У придорожного тополя действительно виднелся щегольской фаэтон. Конь гнедой масти, то и дело встряхивая головой, щипал траву.
Не веря своим глазам, Худакь-буа подошел к экипажу, недоверчиво провел ладонью по конской гриве.
— Садись, ата! — Джума похлопал по сиденью.
— Скажи, Джума, — спросил старик, когда они уже подъезжали к кишлаку. — Ты нашел клад?
— Еще какой! — Джума улыбнулся и легонько подхлестнул иноходца. — Я судьбу свою встретил.

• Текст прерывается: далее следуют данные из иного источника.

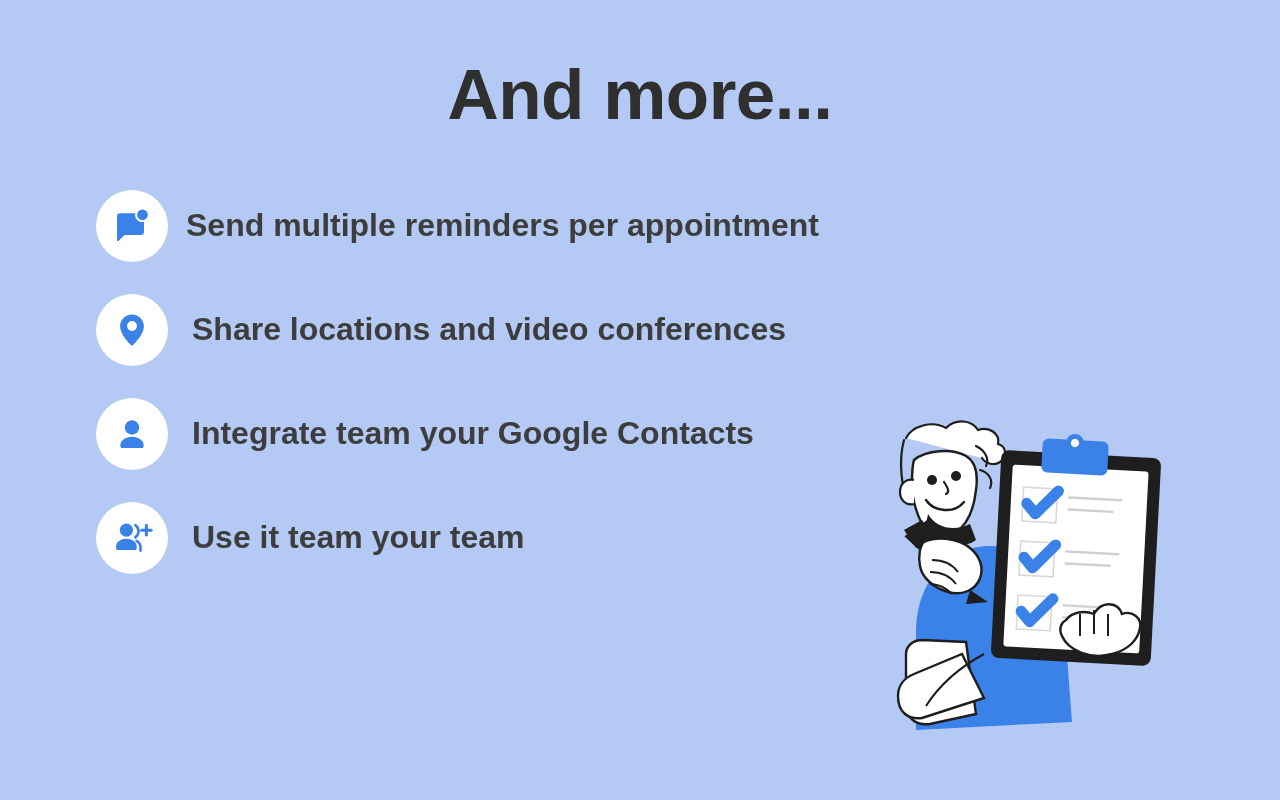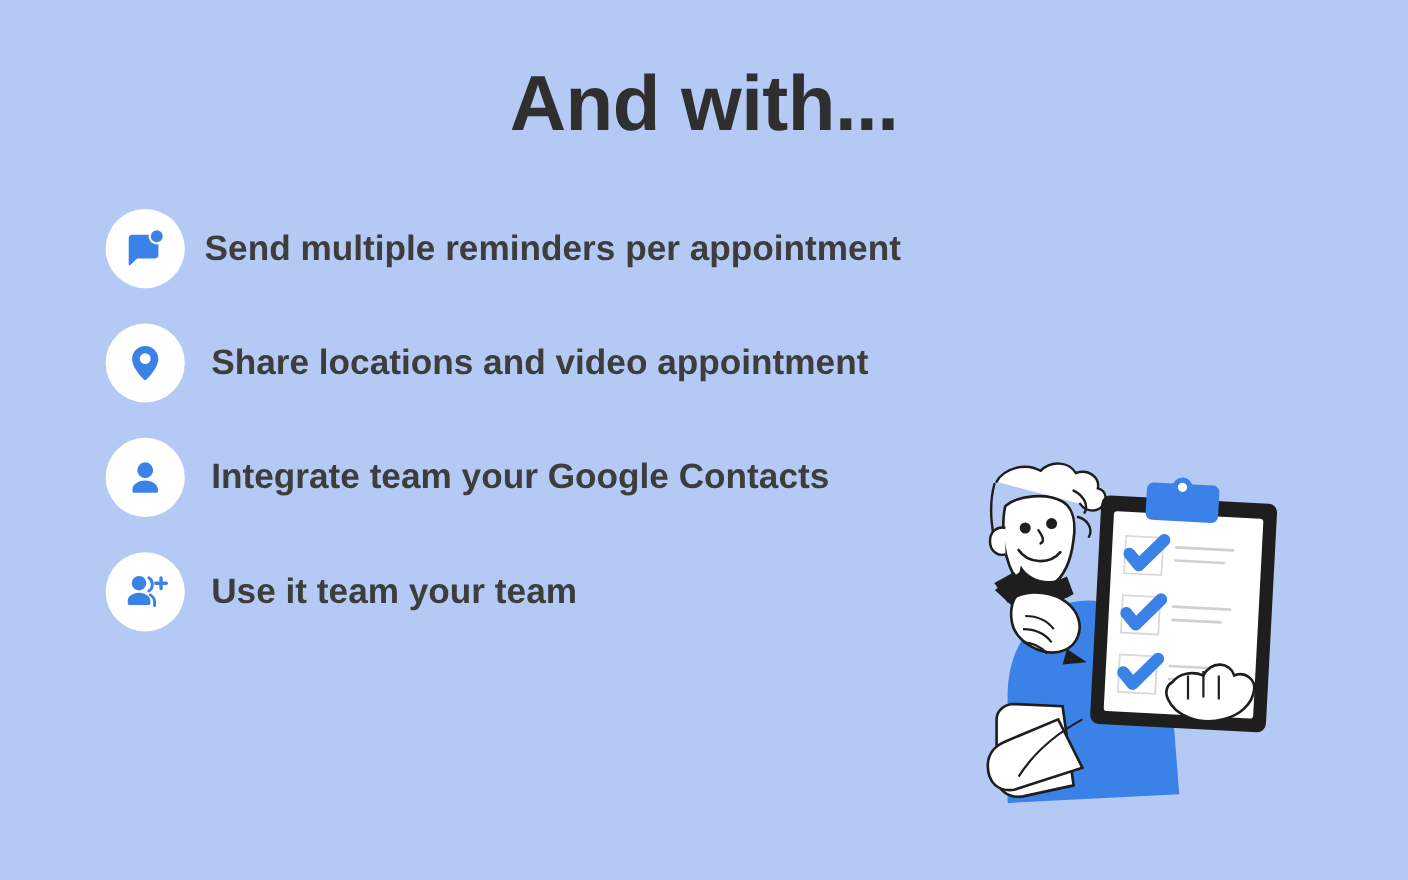--- a/index.html
+++ b/index.html
@@ -93,7 +93,7 @@
 
 <div class="slide">
 
-  <h1 class="slide-title">And with...</h1>
+  <h1 class="slide-title">And more...</h1>
 
   <div class="feature-list">
 

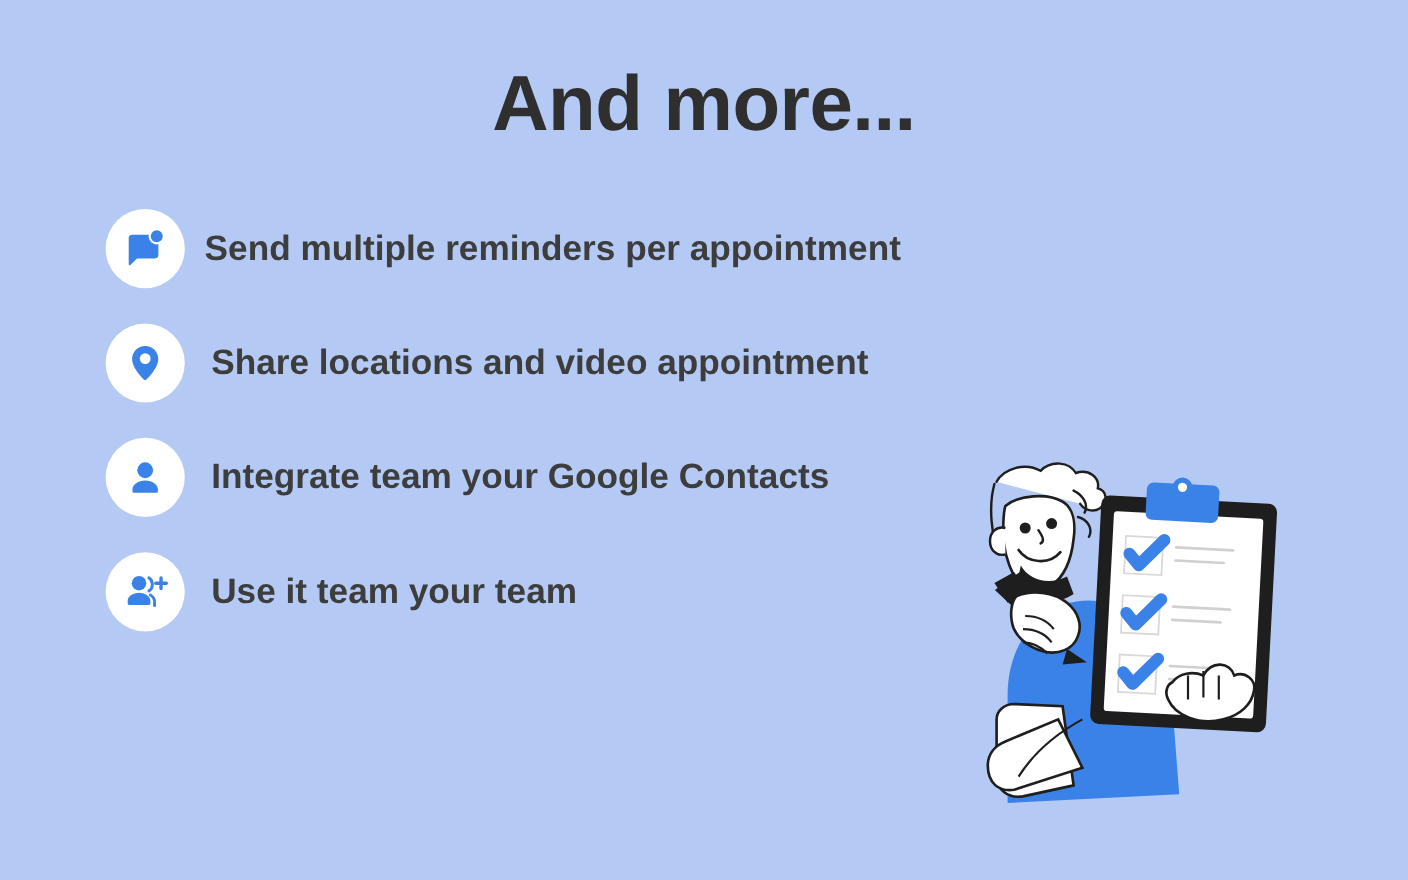--- a/index.html
+++ b/index.html
@@ -115,7 +115,7 @@
           <circle cx="20" cy="16" r="4.9" fill="#ffffff"></circle>
         </svg>
       </div>
-      <div class="feature-label">Share locations and video appointment</div>
+      <div class="feature-label">Share locations and video conferences</div>
     </div>
 
     <div class="feature-item">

Час от часу не легче! Старик чуть не вывалился из фаэтона.
— Встретил судьбу?
— Да, ата.
— Как поживает твой грум?
— По-моему, нормально. А что?
Они стояли на вершине невысокой горы, глядя вниз на гигантскую излучину реки, стремительно катившей мутные воды на север, к Аральскому морю. Противоположный берег едва угадывался в голубоватой дымке расплывчатыми очертаниями Султанваисдага. Там, дальше на восток начиналась пустыня Кызылкум — раскаленные солнцем барханы, белесые пустоши солончаков, похожие на лунный пейзаж, мертвые горные кряжи. Оттуда, с востока, дул горячий ветер, и даже необъятная гладь Амударьи не смягчала его обжигающего дыхания.

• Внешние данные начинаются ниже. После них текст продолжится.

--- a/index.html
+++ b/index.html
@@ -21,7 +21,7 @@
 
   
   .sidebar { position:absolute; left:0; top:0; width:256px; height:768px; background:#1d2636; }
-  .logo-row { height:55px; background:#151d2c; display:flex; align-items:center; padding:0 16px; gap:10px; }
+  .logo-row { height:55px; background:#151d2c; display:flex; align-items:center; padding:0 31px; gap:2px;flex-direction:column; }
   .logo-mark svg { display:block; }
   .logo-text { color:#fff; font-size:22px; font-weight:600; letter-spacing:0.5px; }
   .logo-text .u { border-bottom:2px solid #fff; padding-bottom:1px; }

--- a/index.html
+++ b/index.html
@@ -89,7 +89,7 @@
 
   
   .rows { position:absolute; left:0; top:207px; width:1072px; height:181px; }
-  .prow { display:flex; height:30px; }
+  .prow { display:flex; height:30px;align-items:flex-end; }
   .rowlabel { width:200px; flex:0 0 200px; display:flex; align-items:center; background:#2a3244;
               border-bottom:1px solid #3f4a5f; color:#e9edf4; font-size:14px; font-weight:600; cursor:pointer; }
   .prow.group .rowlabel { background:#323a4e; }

— Слишком много времени ты уделяешь ему последнее время. Пожалуй, даже больше, чем мне. Разве не так?
— Так. — Она встряхнула головой, отбросила с глаз золотистую прядь. — Ты как всегда прав. Мне доставляет удовольствие лепить из него человека.
— Лепить? — усмехнулся Симмонс.
— Ну, назови это как-нибудь по-другому. Кстати, знаешь, чем он сейчас занят? Изучает двойную итальянскую бухгалтерию.
— Даже так?
Она кивнула, продолжая смотреть куда-то вдаль.
— На кой черт она ему?
— Не скажи! Скоро у него будет свое дело.
— Дело? — Симмонс присвистнул. — Какое, если не секрет?
— Фаэтонхона. Я решила помочь ему стать на ноги.
— А этот, как его? Жаббарбий?
— Пойдет работать к Джуме.
— Ты уверена?
— А что ему останется? Пятница его на корню купит.
— Какая еще пятница?
— Не какая, а какой. Джума. Я правильно перевела это слово?
— Правильнее некуда. Только учти, Жаббарбий его в два счета сожрет, твоего Пятницу. Это тебе не Робинзон Крузо.
— Поживем, увидим, — пожала плечами Эльсинора.
Симмонс испытующе посмотрел на нее, но промолчал.